Dünne (ca. 500 Å) einkristalline Polyäthylen- und Polystyrolfilme (Molekülrichtung senkrecht zur Filmoberfläche) und schmelzkristallisierte Polyäthylenfasern wurden bei Raumtemperatur im Zugversuch verformt. Die Verformungsmechanismen und die durch die Verformungsvorgänge erzeugten Morphologien wurden mittels Transmissionselektronenmikroskopie (TEM) untersucht.

Die Verformung der einkristallinen Filme läuft diskontinuierlich ab; innerhalb einer sehr schmalen Einschnürzone werden die Moleküle parallel zur Zugrichtung orientiert. Bisher existieren zwei unterschiedliche Modelle für die molekularen Vorgänge innerhalb der Einschnürzone. Im Modell von Kobayashi (1) werden die Moleküle in Einzelsegmenten aus einer (kho)-Fläche des Einkristalles herausgespult und in Zugrichtung orientiert. Experimentell läßt sich dieses Modell überprüfen, indem man die Weite der Einschnürzone und den Verformungsgrad bestimmt. Die Weite der Einschnürzone sollte in der Größenordnung weniger Gitterkonstanten liegen, der Verformungsgrad zwischen λ = 40 bis λ = 60. Diese Verformungsgrade ergeben sich aus diesem Modell durch die Annahme, daß jedes Molekül, einschließlich der Faltbögen, in eine gestreckte Form überführt wird.
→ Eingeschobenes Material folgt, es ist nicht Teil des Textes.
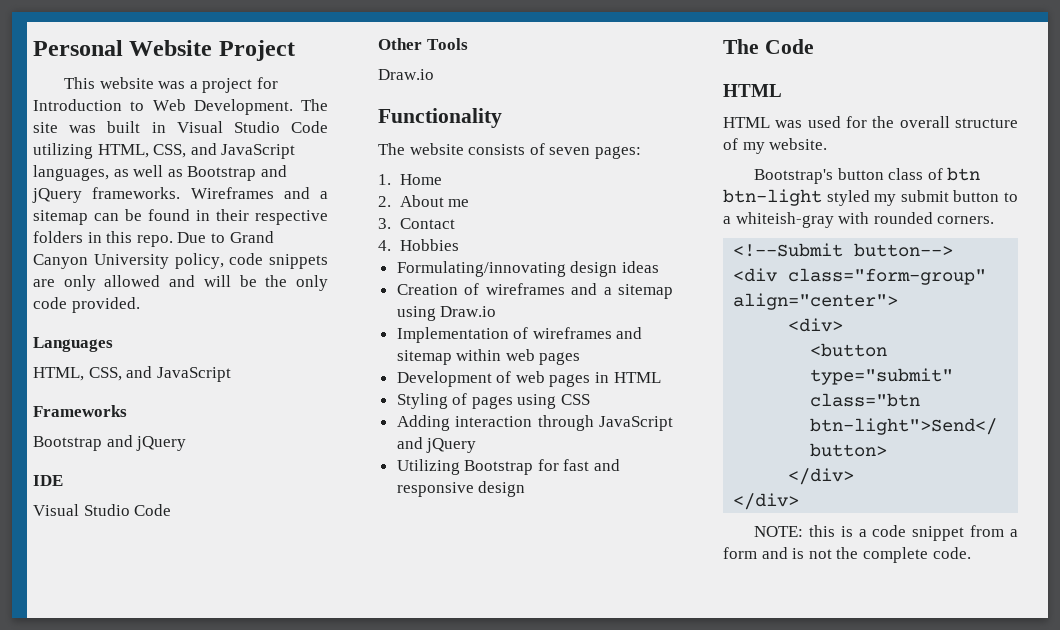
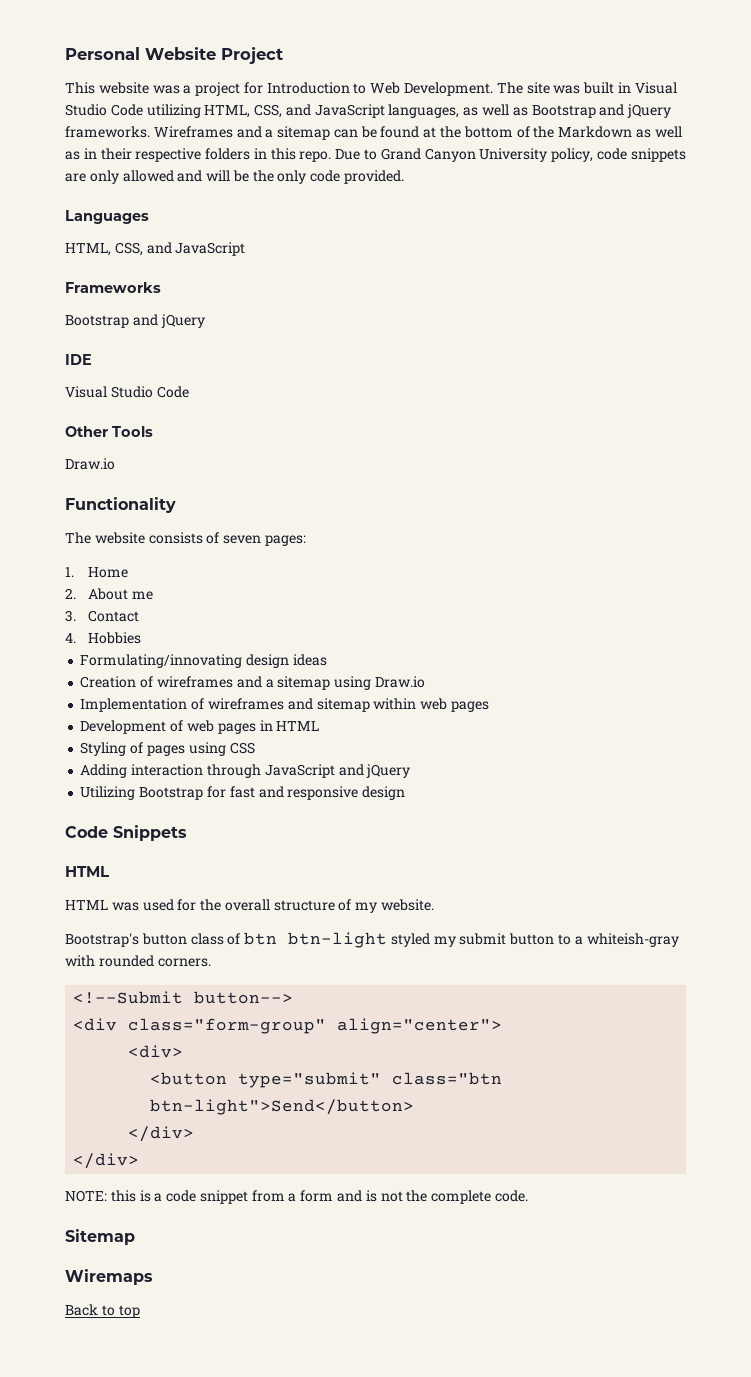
(190, 215) none -> [423,126,682,138] [65,151,80,160] at the bottom of the Markdown as well as
[723,39,814,54] The Code -> [65,825,187,841] Code Snippets
(971, 553) none -> [65,1229,135,1245] [65,1269,153,1285] [65,1304,140,1318] // Sitemap // Wiremaps // Back to top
Im Modell von Peterlin (2) kippen in der Verformungszone ganze Kristallblöcke aus dem Einkristall. Die Kristallblöcke lagern sich im verformten Gebiet zu Mikrofibrillen aneinander. Nach diesem Modell muß die Weite der Einschnürzone mindestens gleich der Blockhöhe und die seitliche Ausdehnung der Mikrofibrillen mindestens gleich der lateralen Größe der Kristallblöcke sein. Abb. 1 a zeigt die Einschnürzone eines bei RT gedehnten einkristallinen PÄ-Filmes und Abb. 1 b eine senkrecht zur Molekülrichtung gedehnte PÄ-Faser. Aus beiden Bildern kann man entnehmen, daß die Einschnürzone schmaler als 40 Å ist. Das Verstreckverhältnis wurde durch Aufdampfen von Goldkügelchen und Auszählen der Kugeldichte (3) in unverformtem und verformtem Material zu λ = 6 bestimmt. Die Weite der Einschnürzone ist im Widerspruch zu dem Modell von Peterlin, der Verformungsgrad ist im Widerspruch zum Modell von Kobayashi. Mikrofibrillen, wie sie von Peterlin definiert und deren Dimensionen danach vom Verformungsmechanismus bestimmt werden, konnten am PÄ nicht nachgewiesen werden. Die fibrillare Struktur, die häufig in verformten Zonen beobachtbar ist, resultiert aus den geringen Rißbildungs- und Ausbreitungsenergien parallel zur Molekülrichtung.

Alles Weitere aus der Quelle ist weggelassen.